Future Tone isn’t just any regular ol’ Miku game, either. Unlike past entries, Future Tone doesn’t feature any sort of storyline or even a social bonding system where you can befriend your vocaloids. Future Tone is basically a no-nonsense arcade game that invites you to test your skills by playing through a whopping 220 songs across four levels of difficulty modes. 220 songs is nothing to scoff at, and Miku fans will find a lot to love here as most of the classic and popular series beats like Ai Kotoba and PoPiPo make a return here. Perhaps the most striking feature about Future Tone is the fact that all of the neat clips and videos that play in the background as you hit buttons are presented in beautiful 1080p at 60 frames per second. The quality of the videos and graphics are truly stunning to look at, and this is the best Miku and friends have ever looked.

future-tone-gameplay

While you probably won’t have time to admire the graphics while playing the song, Future Tone also allows you to watch the music videos separately. For the fans who love sharing screenshots and capturing the perfect pose for their vocaloids, you can stop and start the video at any frame, and take your time until you find the perfect moment for a memorable screenshot. There’s an in-game screen capture function that saves all of your shots to the PS4 capture library, so there’s no need to mess around with the occasionally wonky Share button on the DualShock 4 either. If you so choose, your captured screenshots can even be featured as loading screens in the game. It’s a small touch, but certainly a thoughtful one that I’m sure will appeal to many fans.

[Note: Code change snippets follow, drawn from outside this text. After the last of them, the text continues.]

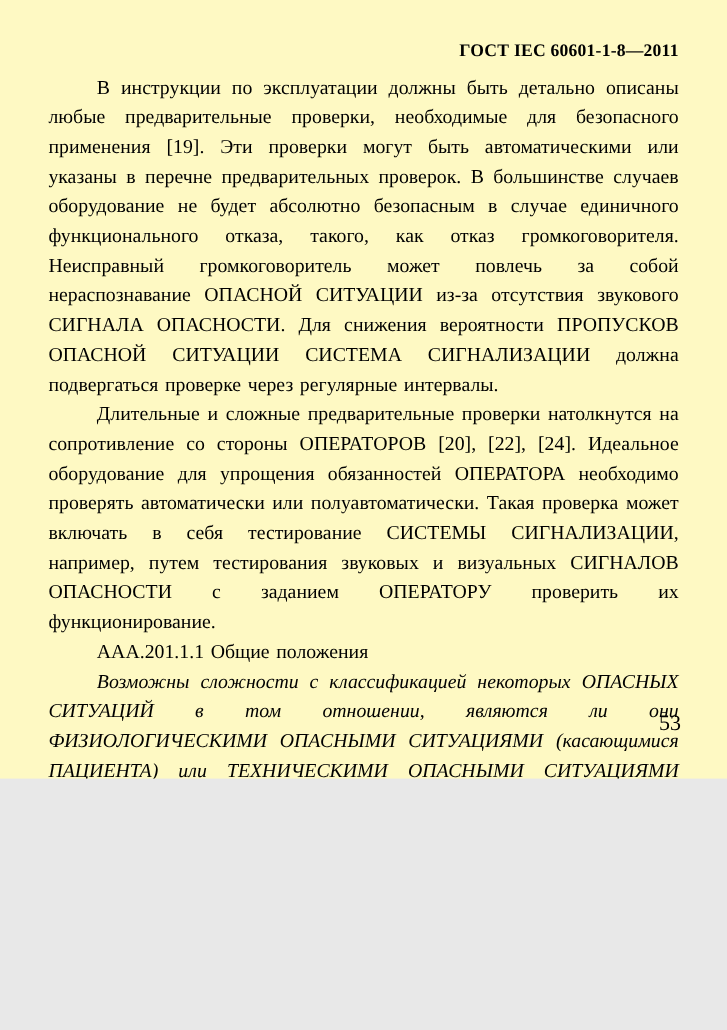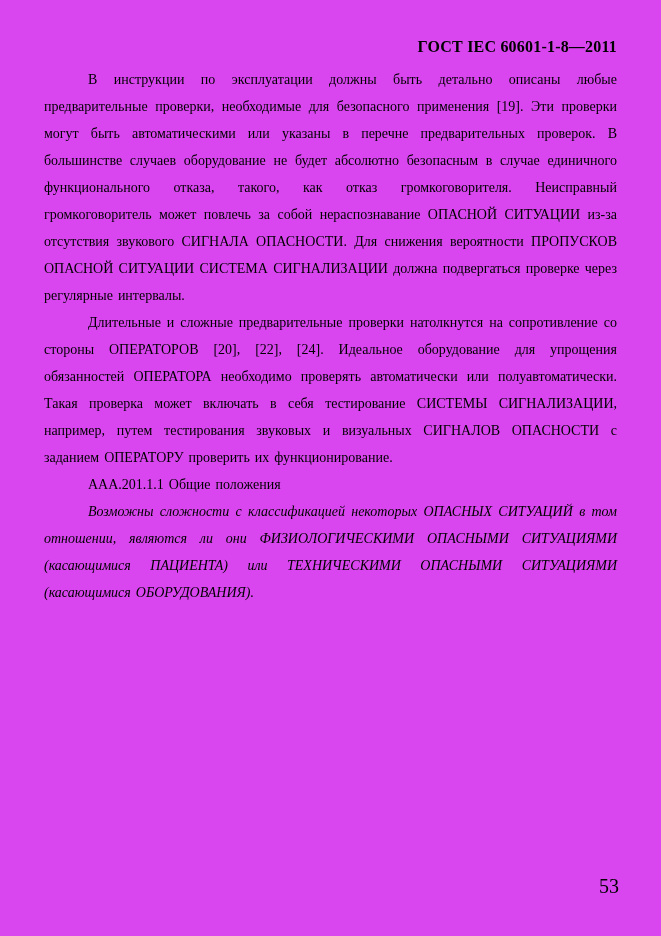--- a/index.html
+++ b/index.html
@@ -3,43 +3,43 @@
 <meta charset="utf-8">
 <style>
   html, body {
     margin: 0;
     padding: 0;
     background: #e8e8e8;
   }
   .page {
     position: relative;
     width: 661px;
-    height: 936px;
+    height: 708px;
     margin: 0 auto;
-    background: #d946ef;
+    background: #fef9c3;
     color: #000000;
     font-family: "Liberation Serif", "DejaVu Serif", serif;
     box-sizing: border-box;
     padding: 38px 44px 0 44px;
     overflow: hidden;
   }
   .doc-header {
     text-align: right;
     font-weight: bold;
     font-size: 16px;
     line-height: 18px;
     margin: 0 0 10px 0;
     letter-spacing: 0.2px;
   }
   .content {
     margin-top: 8px;
   }
   .content .block {
     margin: 0;
-    font-size: 14px;
+    font-size: 18px;
     line-height: 27px;
     text-align: justify;
     text-indent: 44px;
     word-spacing: 1.5px;
   }
   .content .block.heading {
     font-weight: normal;
     text-align: left;
   }
   .content .block.italic {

As is the case with any Hatsune Miku game, there are also costumes, accessories, hairstyles, and characters to unlock. Completing songs will earn you points, which can then be spent to purchase cosmetic items for the vocaloids. Dressing the singers up in cute outfits is half the fun, and there are hundreds of items to unlock, which is, quite frankly, pretty damn overwhelming. It’s a collector’s dream, and just the act of beating every song once on one difficulty and unlocking cosmetic items will easily take you up to 40 hours of playtime. The lack of a story and social feature might make the game seem a little barebones, but honestly, the Miku games never really needed those in the first place. The meat of the game lies in its fantastic rhythm gameplay, where hitting a Perfect note still feels satisfying as always.

SEGA and Crypton have polished the series’ challenging rhythm gameplay over the years, and Future Tone serves as the ultimate package for the most hardcore of fans to prove that they’ve mastered the art of very precise button pushing.

Score: 3.5/5 – Fair


Pros

  • 220 songs. Holy crap.
  • Tons of cosmetic items to unlock.
  • Great video/photo feature that will appeal to fans who love taking screen grabs.

Cons

  • Lack of a story and social bond feature might turn off some returning players.
  • Not a great entry point for newcomers.